PROVIDED INFORMATION >>
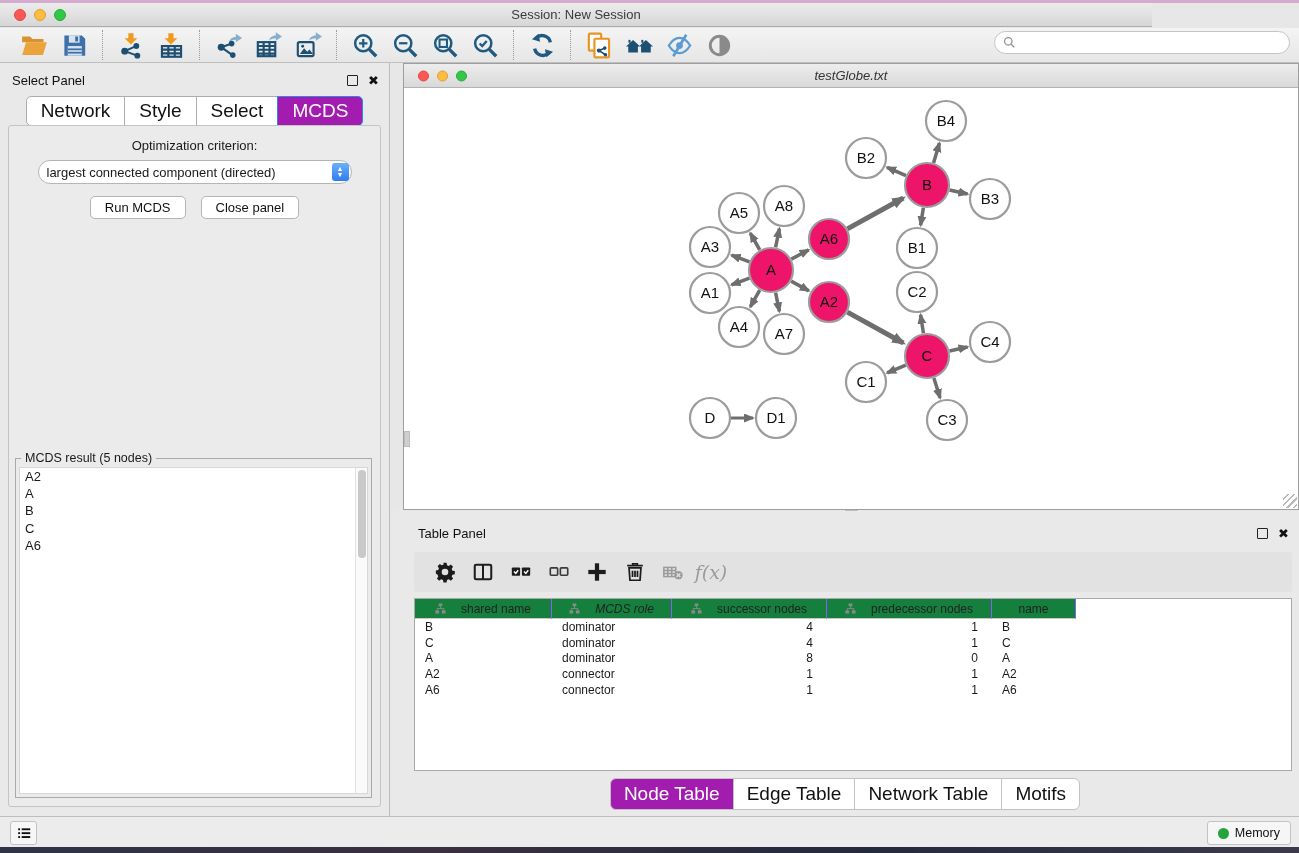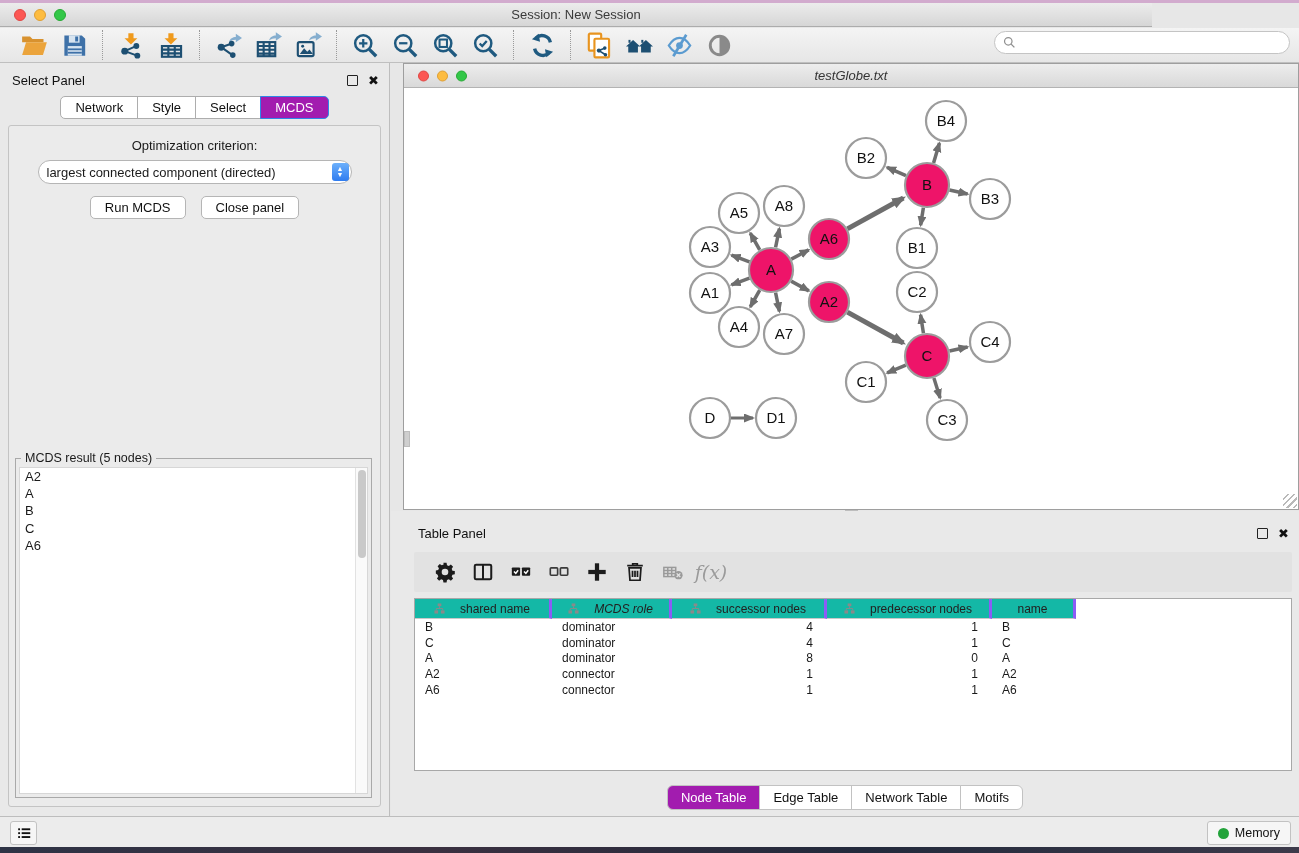--- a/index.html
+++ b/index.html
@@ -39,21 +39,21 @@
 
   
   .control-panel { position:absolute; top:63px; left:0; width:390px; height:754px;
      background:#e9e9e9; border-right:1px solid #bdbdbd; }
   .panel-head { position:absolute; top:8px; left:12px; right:10px; height:18px;
      display:flex; align-items:center; font-size:13px; color:#111; }
   .panel-head .spacer { flex:1; }
   .float-icon { width:11px; height:11px; border:1.6px solid #222; border-radius:1px; margin-right:10px; }
   .close-icon { font-size:13px; font-weight:bold; color:#111; line-height:11px; }
   .tabbar { position:absolute; top:33px; left:0; right:0; display:flex; justify-content:center; }
-  .seg-btn { background:#fff; border:1px solid #adadad; font-size:13px; padding:3px 14px;
+  .seg-btn { background:#fff; border:1px solid #adadad; font-size:19px; padding:3px 14px;
      margin-left:-1px; color:#111; cursor:default; }
   .seg-btn:first-child { border-radius:5px 0 0 5px; margin-left:0; }
   .seg-btn:last-child { border-radius:0 5px 5px 0; }
   .seg-btn.active { background:#a21caf; border-color:#2f86e8; color:#fff; }
   .cp-frame { position:absolute; top:62px; left:8px; right:8px; bottom:10px;
      border:1px solid #c4c4c4; border-radius:3px; background:#ebebeb; }
   .opt-label { margin-top:12px; text-align:center; font-size:13px; }
   .mac-select { position:relative; margin:7px auto 0 auto; width:314px; height:24px; background:#fff;
      border:1px solid #b5b5b5; border-radius:12px; display:flex; align-items:center;
      font-size:13px; padding-left:8px; }
@@ -98,21 +98,21 @@
   .tp-toolbar { position:absolute; top:41px; left:23px; right:7px; height:40px; background:#e2e2e2;
      border-radius:2px; display:flex; align-items:center; padding-left:12px; }
   .tp-btn { width:38px; height:32px; border:none; background:transparent; display:flex;
      align-items:center; justify-content:center; cursor:default; }
   .tp-btn svg { width:22px; height:22px; }
   .fx-label { font-family:"DejaVu Serif","Liberation Serif",serif; font-style:italic;
      font-size:19px; color:#9a9a9a; }
   .tp-table { position:absolute; top:87px; left:23px; right:7px; height:173px; background:#fff;
      border:1px solid #a8a8a8; overflow:hidden; }
   .tp-header-row { display:flex; height:20px; }
-  .th-cell { background:#14b8a6; border-right:3px solid #8b5cf6; border-bottom:1px solid #c9c9c9;
+  .th-cell { background:#15803d; border-right:1px solid #8b5cf6; border-bottom:1px solid #c9c9c9;
      font-size:12px; color:#222; display:flex; align-items:center; justify-content:center; gap:15px; }
   .th-cell svg { width:11px; height:11px; flex:none; }
   .tp-row { display:flex; height:15.8px; }
   .td-cell { font-size:12px; display:flex; align-items:center; }
   .td-cell.left { justify-content:flex-start; padding-left:10px; }
   .td-cell.right { justify-content:flex-end; padding-right:14px; }
   .tp-tabs { position:absolute; bottom:7px; left:0; right:0; display:flex; justify-content:center; }
   .tp-tabs .seg-btn { border-color:#c2c2c2; padding:4px 13px; }
   .tp-tabs .seg-btn:first-child { border-radius:6px 0 0 6px; }
   .tp-tabs .seg-btn:last-child { border-radius:0 6px 6px 0; }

TASK >>
In the data above, find the line with "font-size:19px; padding:3px 14px;" and the line with "width:314px; height:24px; background:#fff;". Retype both, plus every line between them, exactly.

RESPONSE AREA >>
+  .seg-btn { background:#fff; border:1px solid #adadad; font-size:19px; padding:3px 14px;
      margin-left:-1px; color:#111; cursor:default; }
   .seg-btn:first-child { border-radius:5px 0 0 5px; margin-left:0; }
   .seg-btn:last-child { border-radius:0 5px 5px 0; }
   .seg-btn.active { background:#a21caf; border-color:#2f86e8; color:#fff; }
   .cp-frame { position:absolute; top:62px; left:8px; right:8px; bottom:10px;
      border:1px solid #c4c4c4; border-radius:3px; background:#ebebeb; }
   .opt-label { margin-top:12px; text-align:center; font-size:13px; }
   .mac-select { position:relative; margin:7px auto 0 auto; width:314px; height:24px; background:#fff;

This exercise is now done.